Manly Hospital Site – Aged Care

Age Care was the highest priority preference identified by the Manly Community for the Future Manly Hospital site.  This comes as little surprise because of the acute shortage of affordable aged care facilities in our local area.   There used to be 3 or 4 Aged Care facilities in the local Manly area and today there is only one (Uniting Wesley Heights Manly).  Many of our elderly come to a stage in their life where additional support is either required at home or at a specialist care facility that is affordable for the aged.  When one or both of these is found to be too expensive or not available locally, they are left with little choice but to consider a move out of their beloved community (where they have lived for much of their life) to a strange area often way from home, family, friends and their local community.

Working out how our ageing population within our Manly Community plan for their inevitable need for aged care in later life can be not only difficult but very stressful.  Similarly, working out how children of an elderly parent fund care for their mum/dad is not straight forward.   This is especially true if the need is brought about by a sudden event that renders the elderly parent incapable of looking after themselves(s) any more (for example following an event where a Health Department ACAT assessment deem them no longer able to look after themselves).   In other words, needing to obtain Aged Care for loved ones quickly can be a costly, trying and complex affair.   Those designated as their custodians need to be aware of all the options available to them. Unfortunately many of these services are not available within our Manly Community at a cost that can be afforded.  Even when you begin dealing with all the various parties involved in Aged Care you tend be confronted with individual silos of care, not holistic care.   The elderly and their families end up needing to be the glue that pulls all this complexity together in a meaningful way to obtain a best result for their elderly loved one(s).

Without a doubt, until a loved one either chooses to move to an Aged Care facility of their own accord or is forced to move because of some event (stroke, heart attack, dementia, etc.), staying at their home is typically the best and preferred option for all parties involved.  Ever since the Federal Government’s 2014 Aged Care reforms, families have had to find increased funds to move elderly relatives into Aged Care.  The number of people over 80 year old is currently one-in 26, increasing to one-in 18 by 2030.  This trend will make matters more and more challenging over time, as we live longer and grow in numbers.  
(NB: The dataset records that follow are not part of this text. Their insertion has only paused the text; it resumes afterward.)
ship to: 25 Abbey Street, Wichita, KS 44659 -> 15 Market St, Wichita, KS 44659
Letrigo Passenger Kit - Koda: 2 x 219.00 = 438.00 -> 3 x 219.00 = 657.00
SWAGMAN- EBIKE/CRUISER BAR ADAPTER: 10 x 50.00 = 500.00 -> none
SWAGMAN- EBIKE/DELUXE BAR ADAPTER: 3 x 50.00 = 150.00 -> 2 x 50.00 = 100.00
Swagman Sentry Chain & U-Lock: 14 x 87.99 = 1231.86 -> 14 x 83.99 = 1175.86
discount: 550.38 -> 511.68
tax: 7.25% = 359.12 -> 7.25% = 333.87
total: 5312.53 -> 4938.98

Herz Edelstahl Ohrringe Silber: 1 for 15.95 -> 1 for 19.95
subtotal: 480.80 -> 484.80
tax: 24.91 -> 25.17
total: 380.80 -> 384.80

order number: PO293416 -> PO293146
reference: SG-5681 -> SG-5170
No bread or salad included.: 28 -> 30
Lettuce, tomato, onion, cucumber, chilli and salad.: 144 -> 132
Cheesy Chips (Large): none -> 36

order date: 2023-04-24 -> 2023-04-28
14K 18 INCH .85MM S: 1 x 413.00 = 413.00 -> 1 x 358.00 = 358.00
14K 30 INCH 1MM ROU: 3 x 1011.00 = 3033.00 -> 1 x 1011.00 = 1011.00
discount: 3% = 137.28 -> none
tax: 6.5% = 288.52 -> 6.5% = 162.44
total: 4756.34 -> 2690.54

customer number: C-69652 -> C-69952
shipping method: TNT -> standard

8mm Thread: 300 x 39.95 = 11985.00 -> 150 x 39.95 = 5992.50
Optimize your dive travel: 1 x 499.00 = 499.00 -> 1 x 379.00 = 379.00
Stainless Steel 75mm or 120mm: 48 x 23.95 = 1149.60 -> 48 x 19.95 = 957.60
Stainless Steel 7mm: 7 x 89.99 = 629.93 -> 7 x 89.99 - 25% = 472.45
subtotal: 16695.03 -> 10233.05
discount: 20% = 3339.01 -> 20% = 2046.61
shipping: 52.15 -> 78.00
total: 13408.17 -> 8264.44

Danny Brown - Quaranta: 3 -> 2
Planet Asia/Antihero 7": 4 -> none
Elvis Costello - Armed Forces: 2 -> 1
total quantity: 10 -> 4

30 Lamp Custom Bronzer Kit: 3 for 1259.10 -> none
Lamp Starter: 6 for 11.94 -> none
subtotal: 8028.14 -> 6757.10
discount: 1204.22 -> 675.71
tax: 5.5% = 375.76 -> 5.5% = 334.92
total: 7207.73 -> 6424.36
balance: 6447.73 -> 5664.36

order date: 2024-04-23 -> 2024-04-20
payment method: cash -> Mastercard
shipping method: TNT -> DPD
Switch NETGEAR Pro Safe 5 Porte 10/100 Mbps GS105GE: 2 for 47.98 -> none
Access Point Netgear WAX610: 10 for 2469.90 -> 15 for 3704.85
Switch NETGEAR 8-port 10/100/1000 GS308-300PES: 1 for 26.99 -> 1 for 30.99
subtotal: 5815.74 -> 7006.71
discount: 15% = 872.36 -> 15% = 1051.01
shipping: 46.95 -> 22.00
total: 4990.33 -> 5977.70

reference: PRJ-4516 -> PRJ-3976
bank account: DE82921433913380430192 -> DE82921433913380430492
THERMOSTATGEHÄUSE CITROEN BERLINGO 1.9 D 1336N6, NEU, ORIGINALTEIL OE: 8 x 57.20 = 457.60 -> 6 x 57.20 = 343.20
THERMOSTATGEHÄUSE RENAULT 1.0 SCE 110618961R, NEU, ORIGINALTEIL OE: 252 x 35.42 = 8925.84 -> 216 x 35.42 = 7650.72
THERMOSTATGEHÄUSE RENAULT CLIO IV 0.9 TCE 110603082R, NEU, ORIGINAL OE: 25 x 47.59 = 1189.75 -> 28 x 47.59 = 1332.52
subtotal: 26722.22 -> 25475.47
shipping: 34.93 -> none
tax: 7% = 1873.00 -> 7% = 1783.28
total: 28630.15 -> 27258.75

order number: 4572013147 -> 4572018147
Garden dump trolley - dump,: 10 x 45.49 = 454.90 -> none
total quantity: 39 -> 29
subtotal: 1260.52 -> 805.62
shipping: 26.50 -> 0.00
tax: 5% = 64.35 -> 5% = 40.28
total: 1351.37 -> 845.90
This is one of the main reason why our early building assessment focused upon the potential re-usability of some existing Manly Hospital buildings.   The current lack of available and affordable aged care within our Manly Community is the main community driver behind this endeavour.  The other main area of community concern is around the complexity and uncertainty around government funding for Aged Care. 

Funding Aged Care

In recognition of the fact that most of our elderly would prefer to have their aged care happen at home, in February 2017 the Federal Government introduced “Consumer Directed Care” (CDC).   This is a package specifically designed for our elderly (supported by a carer if necessary) who want to stay at home.   Four (4) levels of support are available (ranging from $8,000 to $50,000 per year), with some able to access supplementary funding (eg. those with dementia, etc).  Eligibility is determined by a government “Aged Care Assessment Team” (ACAT), who determine the level of support qualified for, identify approved support providers to work with our elderly, their family and cares to create an individual support plan. 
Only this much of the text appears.